# skills test



## alaina (Oct 14, 2007)

Hi 
We are in the process of applying for a visa - my husband is a self employed bricklayer and we are completing the application for the skills test - (so much information to gather!! we have been waiting for a letter from HMRC re his national insurance records for about 5 weeks!!)

I understand this skills test is new and was only brought in in September - has anyone completed this part of the application yet? It seems an awful lot of work to prove you are what your indentures say you are. 

Has any one completed the skills assessment/test for bricklaying yet? 

Any shared experience greatly appreciated


----------



## kaz101 (Nov 29, 2007)

Hi Alaina,

We got in before any skills test so I can't help you there, but I wanted to welcome you to the forum. 

Regards,
Karen


----------



## Liana Allan (Dec 21, 2007)

Hello Alaina
Your assessment is now done through VETASSESS and it is going to cost you in excess of $2,000.00 to have the assessment done.
Has your husband completed a fully indentured apprenticeship? How many years experience does he have as a bricklayer since completion of his formal training? Does he have quite a bit of documentary evidence to substantiate his work experience as a self-employed tradesperson?
Good luck with this.
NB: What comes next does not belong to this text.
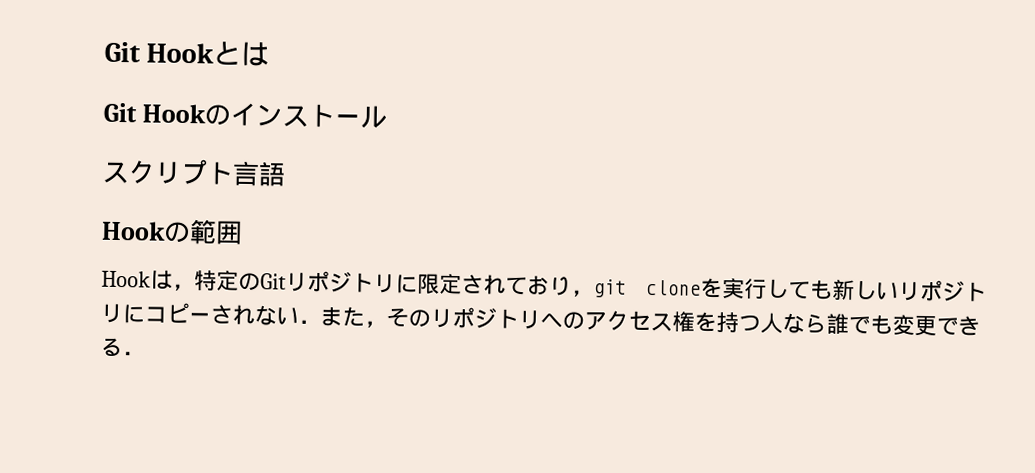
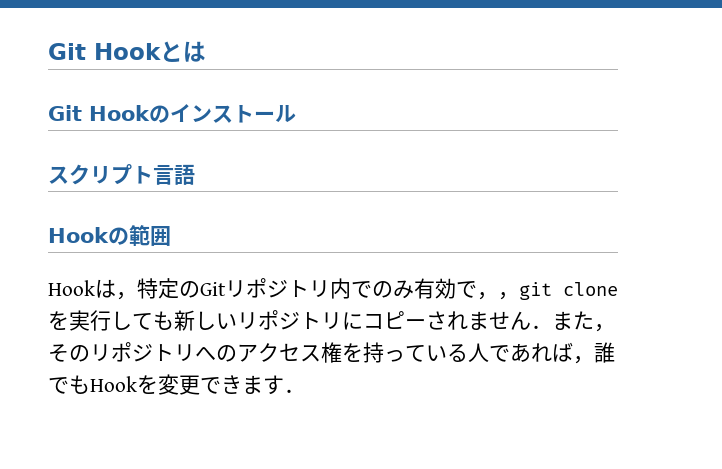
- Hookは，特定のGitリポジトリに限定されており，git cloneを実行しても新しいリポジトリにコピーされない．また，そのリポジトリへのアクセス権を持つ人なら誰でも変更できる．
+ Hookは，特定のGitリポジトリ内でのみ有効で，，git cloneを実行しても新しいリポジトリにコピーされません．また，そのリポジトリへのアクセス権を持っている人であれば，誰でもHookを変更できます．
The new skills assessment process can be quite time consuming and frustrating.
Merry Christmas!!
Liana


----------



## alaina (Oct 14, 2007)

hi 
my husband has been a self employed brick layer for about 20 years -he is obtaining references from some people he has worked for, he has got letters from his accountant, Inland Revenue regarding his tax and also we are awaiting a letter regarding the national insurance he has paid, he is also providing his accounts for the last 6 years. He has also prepared an oath to sign which states his skills as a builder - it is an awful lot of work which we hope to have completed early January.


----------



## rachel (Aug 3, 2008)

yOU WANT TOTRY THE ONE FOR NURSING IT HAS TAKEN A LOT OF TIME TO PROVE EVERYTHING EVEN THOUGH WORKED CONSTANTLY FOR LAST 15 YEARS AND HAD ALL CERTIFICATES CERTIFIED
RACH


----------



## dezy (Dec 14, 2008)

hi
did you manage to find out any more info on the vetasses for oz cause i am hoping to start my application but i cant find anyone who has sat the bricklaying test yet.
thanks dezy


----------